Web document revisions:
##############################

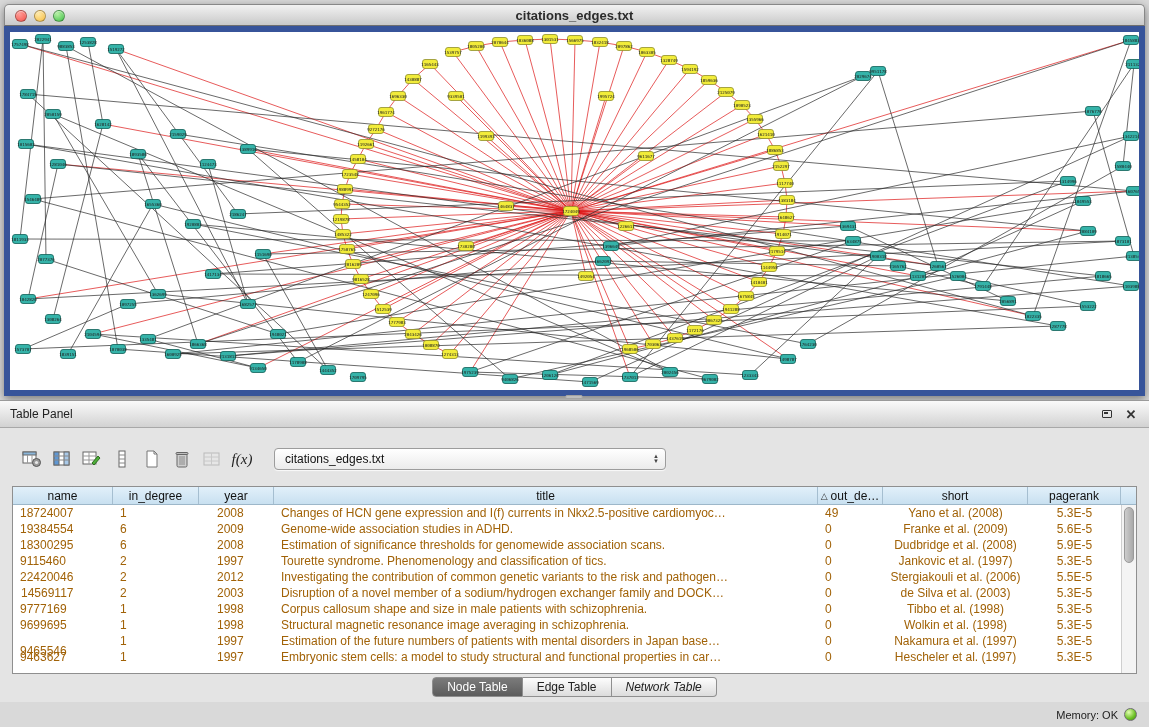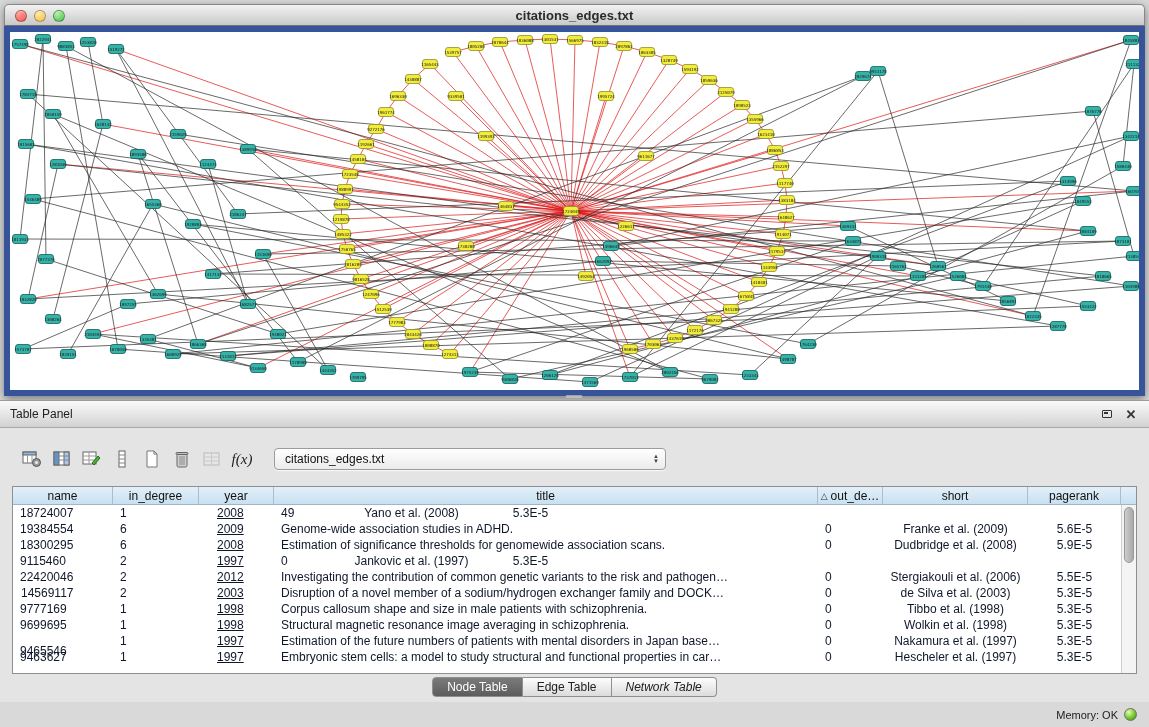--- a/index.html
+++ b/index.html
@@ -56,7 +56,7 @@
   .th.flex{flex:1;}
   .sort-tri{font-size:9px;margin-right:3px;color:#333;}
   .tbody{position:absolute;top:18px;left:0;right:15px;bottom:0;overflow:hidden;}
-  .tr{display:flex;height:16px;align-items:center;font-size:12px;color:#0f172a;background:#fff;}
+  .tr{display:flex;height:16px;align-items:center;font-size:12px;color:#a16207;background:#fff;}
   .td{overflow:hidden;white-space:nowrap;padding:0 4px;}
   .td.al{text-align:left;padding-left:7px;}
   .td.yearpad{padding-left:18px;text-decoration:underline;}

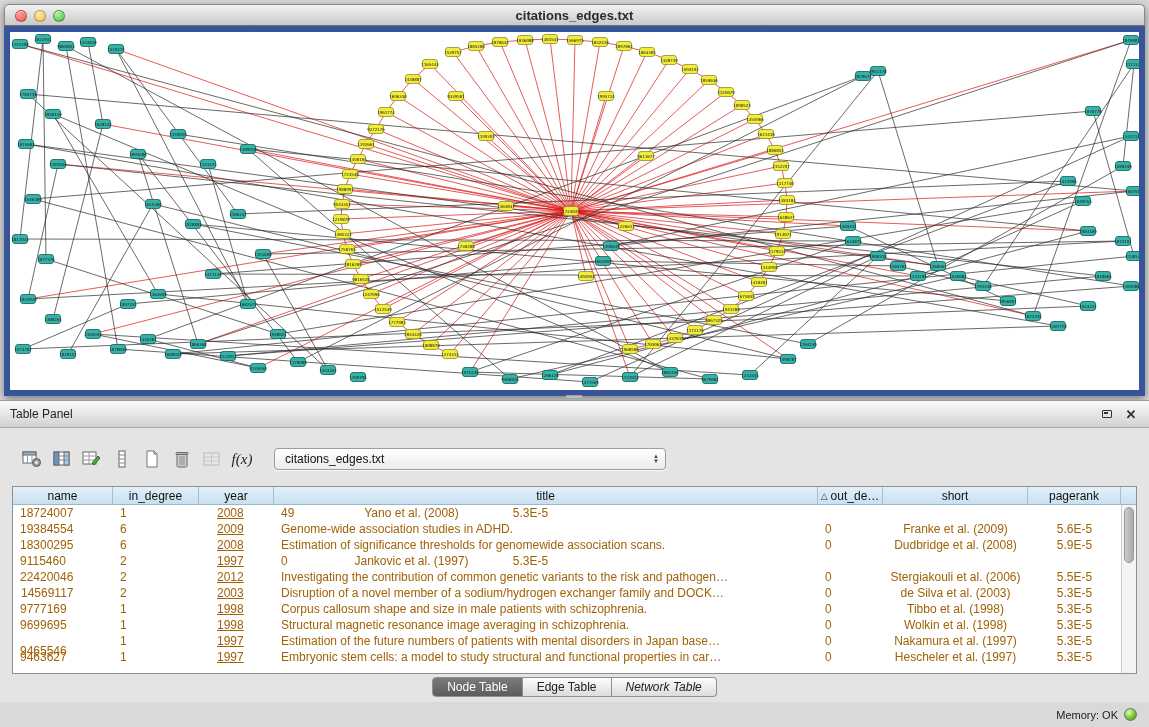--- a/index.html
+++ b/index.html
@@ -59,7 +59,7 @@
   .tr{display:flex;height:16px;align-items:center;font-size:12px;color:#a16207;background:#fff;}
   .td{overflow:hidden;white-space:nowrap;padding:0 4px;}
   .td.al{text-align:left;padding-left:7px;}
-  .td.yearpad{padding-left:18px;text-decoration:underline;}
+  .td.yearpad{padding-left:18px;}
   .td.ac{text-align:center;}
   .td.flex{flex:1;}
   .vscroll{position:absolute;top:18px;right:0;width:15px;bottom:0;background:#f4f4f4;

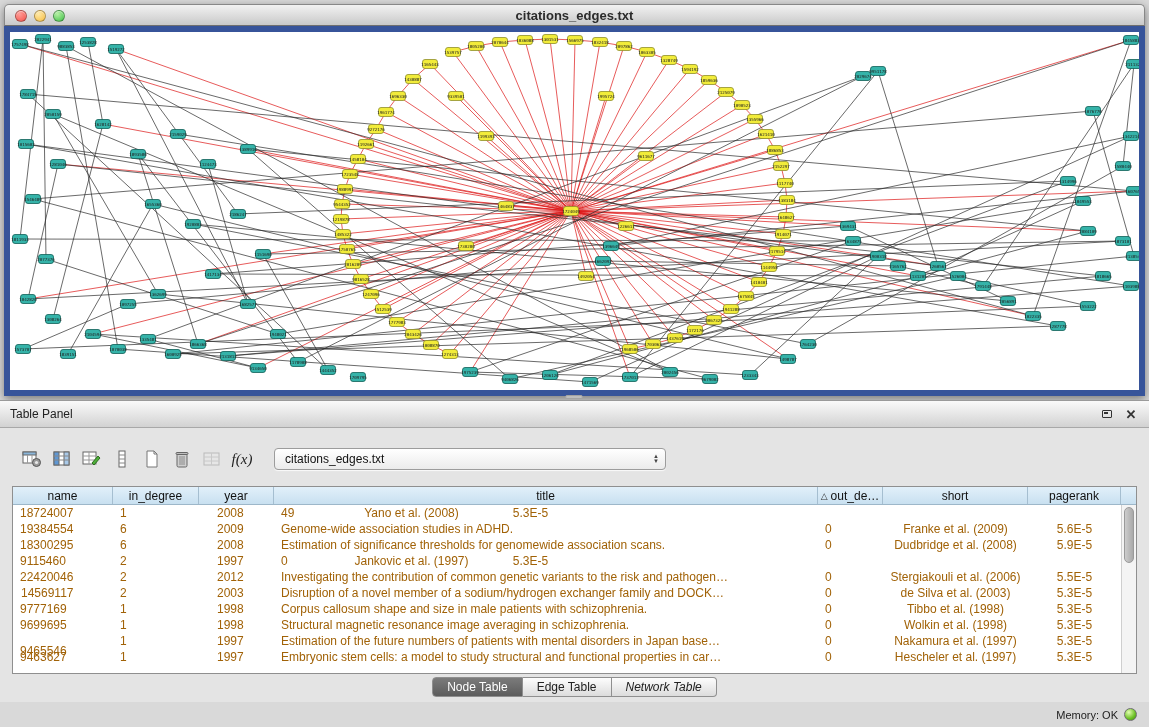--- a/index.html
+++ b/index.html
@@ -716,6 +716,7 @@
           <div class="td al" style="width: 100px;">18724007</div>
           <div class="td al" style="width: 86px;">1</div>
           <div class="td yearpad" style="width: 75px;">2008</div>
+          <div class="td al flex">Changes of HCN gene expression and I(f) currents in Nkx2.5-positive cardiomyoc…</div>
           <div class="td al" style="width: 65px;">49</div>
           <div class="td ac" style="width: 145px;">Yano et al. (2008)</div>
           <div class="td ac" style="width: 93px;">5.3E-5</div>

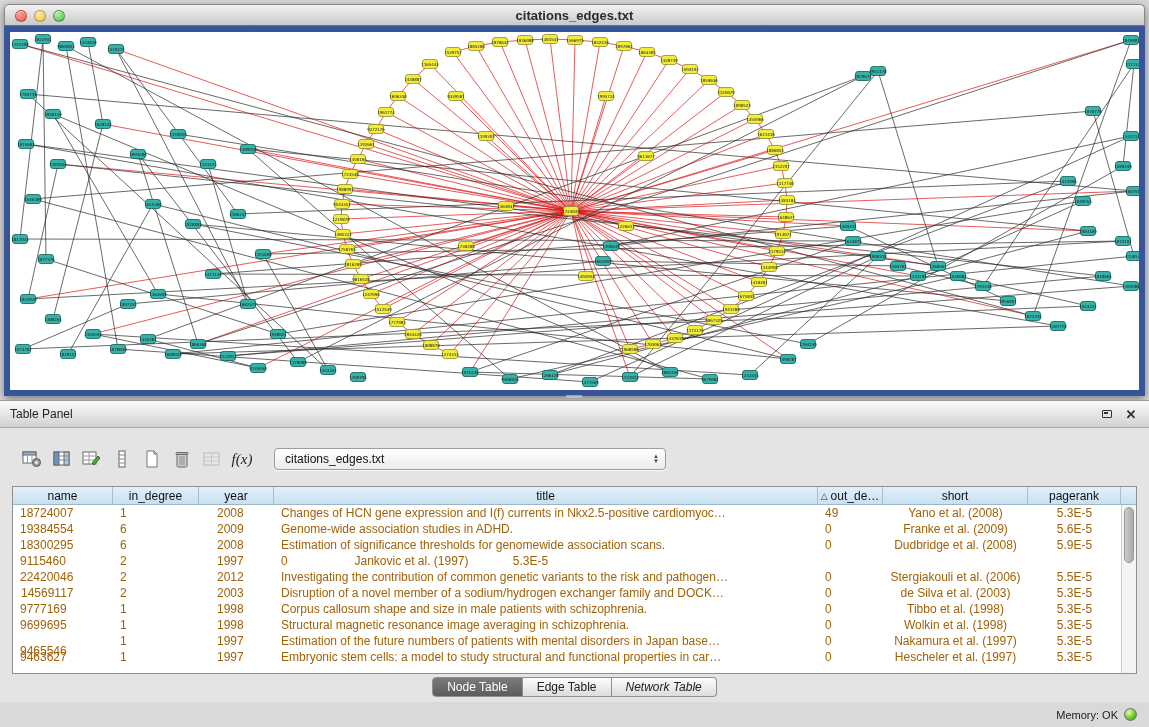--- a/index.html
+++ b/index.html
@@ -743,6 +743,7 @@
           <div class="td al" style="width: 100px;">9115460</div>
           <div class="td al" style="width: 86px;">2</div>
           <div class="td yearpad" style="width: 75px;">1997</div>
+          <div class="td al flex">Tourette syndrome. Phenomenology and classification of tics.</div>
           <div class="td al" style="width: 65px;">0</div>
           <div class="td ac" style="width: 145px;">Jankovic et al. (1997)</div>
           <div class="td ac" style="width: 93px;">5.3E-5</div>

##############################

### YOUR GOAL
All of the records above should be returned exactly, though the pictures should not.

### THE ANSWER
--- a/index.html
+++ b/index.html
@@ -56,7 +56,7 @@
   .th.flex{flex:1;}
   .sort-tri{font-size:9px;margin-right:3px;color:#333;}
   .tbody{position:absolute;top:18px;left:0;right:15px;bottom:0;overflow:hidden;}
-  .tr{display:flex;height:16px;align-items:center;font-size:12px;color:#0f172a;background:#fff;}
+  .tr{display:flex;height:16px;align-items:center;font-size:12px;color:#a16207;background:#fff;}
   .td{overflow:hidden;white-space:nowrap;padding:0 4px;}
   .td.al{text-align:left;padding-left:7px;}
   .td.yearpad{padding-left:18px;text-decoration:underline;}

--- a/index.html
+++ b/index.html
@@ -59,7 +59,7 @@
   .tr{display:flex;height:16px;align-items:center;font-size:12px;color:#a16207;background:#fff;}
   .td{overflow:hidden;white-space:nowrap;padding:0 4px;}
   .td.al{text-align:left;padding-left:7px;}
-  .td.yearpad{padding-left:18px;text-decoration:underline;}
+  .td.yearpad{padding-left:18px;}
   .td.ac{text-align:center;}
   .td.flex{flex:1;}
   .vscroll{position:absolute;top:18px;right:0;width:15px;bottom:0;background:#f4f4f4;

--- a/index.html
+++ b/index.html
@@ -716,6 +716,7 @@
           <div class="td al" style="width: 100px;">18724007</div>
           <div class="td al" style="width: 86px;">1</div>
           <div class="td yearpad" style="width: 75px;">2008</div>
+          <div class="td al flex">Changes of HCN gene expression and I(f) currents in Nkx2.5-positive cardiomyoc…</div>
           <div class="td al" style="width: 65px;">49</div>
           <div class="td ac" style="width: 145px;">Yano et al. (2008)</div>
           <div class="td ac" style="width: 93px;">5.3E-5</div>

--- a/index.html
+++ b/index.html
@@ -743,6 +743,7 @@
           <div class="td al" style="width: 100px;">9115460</div>
           <div class="td al" style="width: 86px;">2</div>
           <div class="td yearpad" style="width: 75px;">1997</div>
+          <div class="td al flex">Tourette syndrome. Phenomenology and classification of tics.</div>
           <div class="td al" style="width: 65px;">0</div>
           <div class="td ac" style="width: 145px;">Jankovic et al. (1997)</div>
           <div class="td ac" style="width: 93px;">5.3E-5</div>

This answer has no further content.